Provided information below:
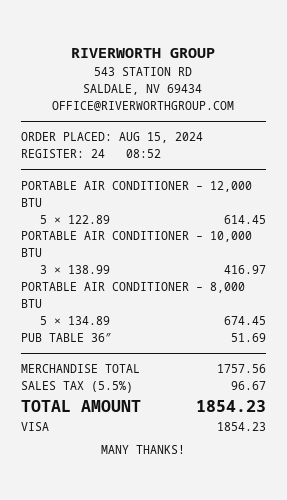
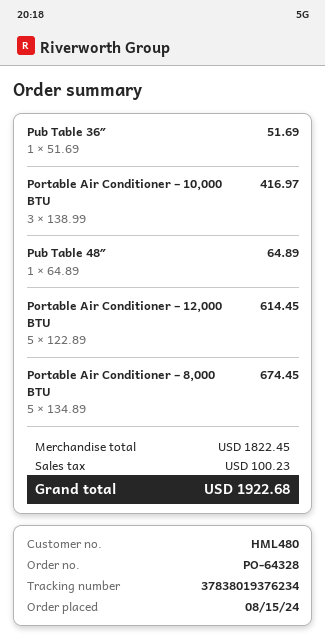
Pub Table 48″: none -> 1 x 64.89 = 64.89
subtotal: 1757.56 -> 1822.45
tax: 96.67 -> 100.23
total: 1854.23 -> 1922.68

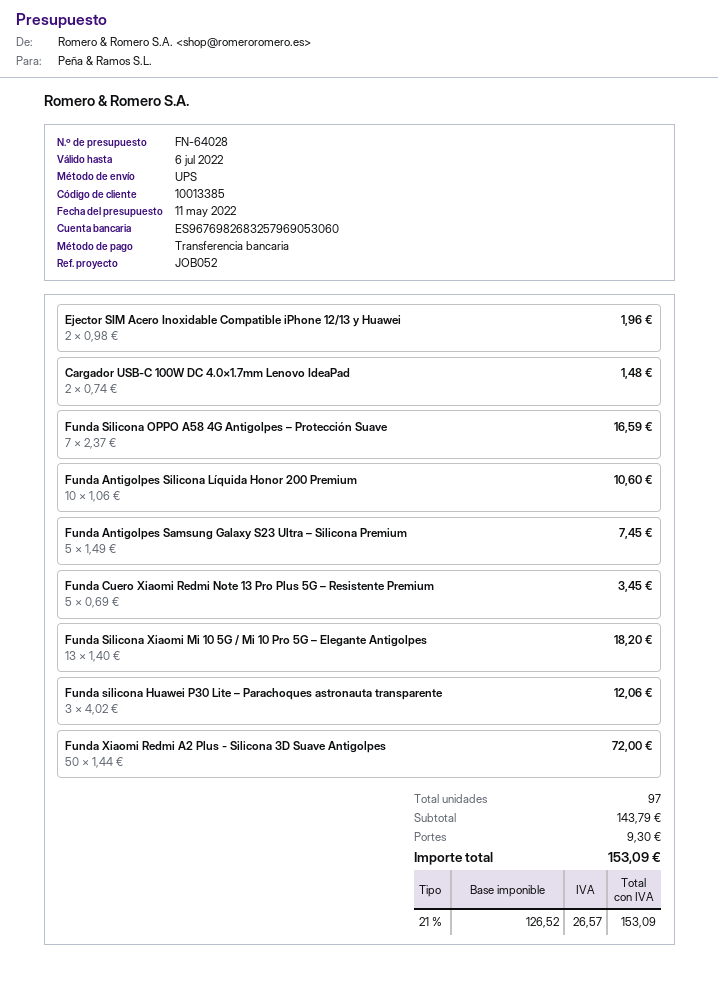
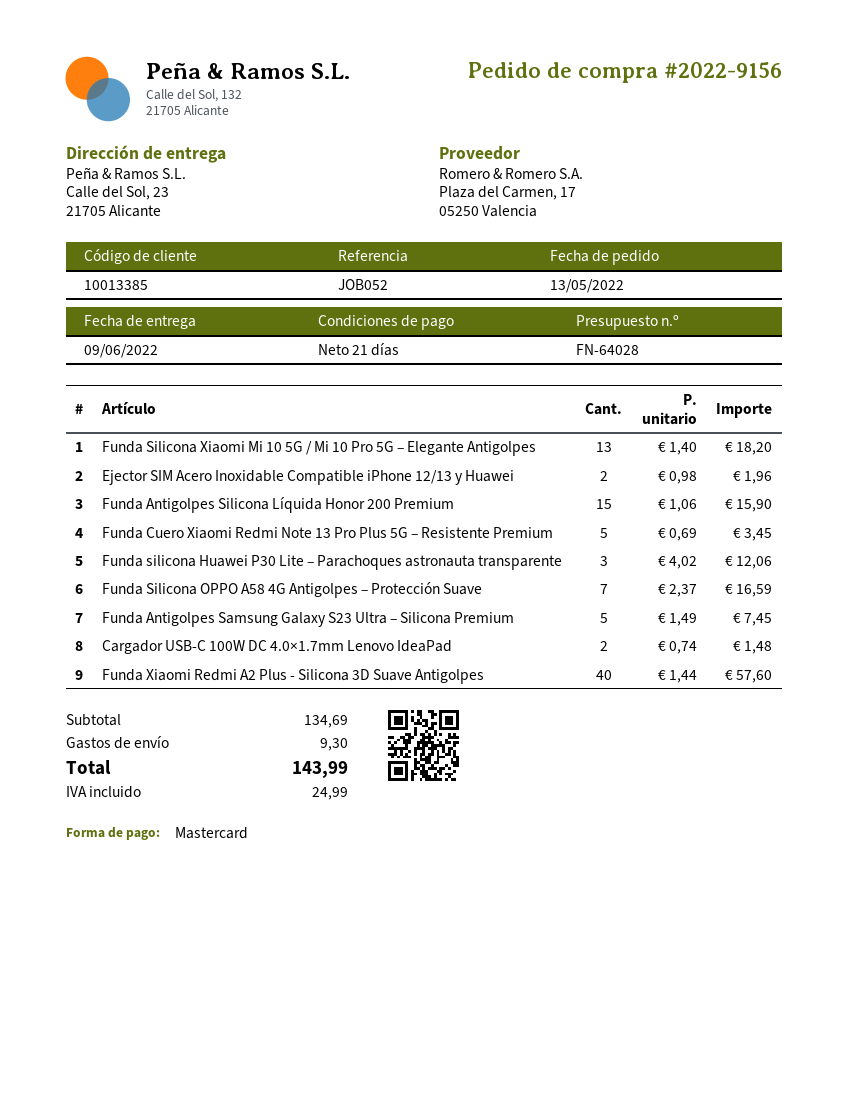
payment method: bank transfer -> Mastercard
Funda Antigolpes Silicona Líquida Honor 200 Premium: 10 x 1.06 = 10.60 -> 15 x 1.06 = 15.90
Funda Xiaomi Redmi A2 Plus - Silicona 3D Suave Antigolpes: 50 x 1.44 = 72.00 -> 40 x 1.44 = 57.60
subtotal: 143.79 -> 134.69
tax: 26.57 -> 24.99
total: 153.09 -> 143.99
End of Provided information.
**To do:** From the line containing "subtotal: 143.79 -> 134.69" down to the last line, reproduce the records exactly. Include both ends.

**Answer space:**
subtotal: 143.79 -> 134.69
tax: 26.57 -> 24.99
total: 153.09 -> 143.99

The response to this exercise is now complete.